Fee studied biology at the University of Cambridge and received a First. In 1968, she was awarded a Fulbright scholarship and went to study with Thomas Kuhn at Princeton University. She was awarded two master's degrees and obtained a PhD in the history and philosophy of science in 1978. Her dissertation, based on Victorian periodicals, was titled "Science and the 'Woman Question,' 1860–1920".

== Career ==
Fee taught history of science and medicine at the State University of New York and introduced controversial courses on human sexuality.

In 1974, Fee went to work at Johns Hopkins School of Public Health, where she worked until 1995. She worked in departments including health humanities, international health, and health policy.

Fee was involved in the feminist movement and the Health Marxist Organisation. In 1994, she coedited Women's Health, Politics, and Power: Essays on Sex/Gender, Medicine, and Public Health with Nancy Krieger.

She became particularly well known for her work to document and analyse the history of HIV/AIDS. Historian Theodore M. Brown has said that Fee sought "to make sure that vulnerable people do not have their needs and rights trampled in the rush to 'protect the public.'" She coedited AIDS: The Burden of History in 1988 and AIDS: The Making of a Chronic Disease in 1992 with Daniel Fox. Her work informed scholarship on lesbian, gay, bisexual, transgender and queer health and wellbeing.

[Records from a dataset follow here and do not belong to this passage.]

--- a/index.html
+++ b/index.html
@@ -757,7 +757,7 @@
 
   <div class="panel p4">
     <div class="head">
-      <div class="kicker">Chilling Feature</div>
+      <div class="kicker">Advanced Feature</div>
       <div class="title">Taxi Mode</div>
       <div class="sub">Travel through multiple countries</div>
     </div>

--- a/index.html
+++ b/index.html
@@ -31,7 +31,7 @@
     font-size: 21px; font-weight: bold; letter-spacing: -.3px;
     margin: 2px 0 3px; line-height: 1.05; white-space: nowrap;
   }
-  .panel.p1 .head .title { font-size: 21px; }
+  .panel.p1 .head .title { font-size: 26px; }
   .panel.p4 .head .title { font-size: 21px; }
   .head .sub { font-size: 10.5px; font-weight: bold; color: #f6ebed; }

Fee produced almost thirty books and hundreds of articles, on topics as varied as the racialized treatment of syphilis, the history of the toothbrush, and bioterrorism. During her tenure at Johns Hopkins, Fee wrote a history of the School of Public Health, Disease and Discovery: A History of the Johns Hopkins School of Hygiene and Public Health, 1916–1939. This is considered the first "biography" of the first school of public health, and it documented power networks in a supposedly technocratic field. Later, she and Roy Acheson wrote a history of public health education.

In 1990, Fee became the editor of the history section of the American Journal of Public Health (AJPH).

In the 1990s, she started the Sigerist Circle, which examined class, race and gender, and the Spirit of 1848 Caucus of the American Public Health Association, which sought to improve the understanding of how identity influences public health.

Fee became the Chief of the History of Medicine Division at the National Library of Medicine in 1995. She oversaw moves to restructure the organisation around three sections: Rare Books and Early Manuscripts, Images and Archives, and Exhibitions. In the 2000s, she became one of the leaders of Global Health Histories, a group created by the Rockefeller Foundation and the World Health Organization to analyse 20th-century public health initiatives. This resulted in the book The World Health Organization: A History, written with Marcos Cueto and Theodore M. Brown. She was appointed Chief Historian of the National Library of Medicine in 2011.

Shortly before her 2018 death, Fee retired to become an independent researcher.

== Awards ==
Fee received the following awards:

- Kellog fellowship - W. K. Kellogg Foundation
- Fulbright fellowship
- Regents Award - National Library of Medicine
- Arthur Viseltear Award - American Public Health Association
National Council on Public History

== Personal life ==
Fee met her wife, Mary Garafolo, in the 1980s when Fee was based at Johns Hopkins. They married in Vancouver in 2005.

== Death and legacy ==
Fee died due to complications of amyotrophic lateral sclerosis on October 17, 2018, in Bethesda.

The June issue of APJH featured eight articles marking Fee's influence on the field of the history of public health.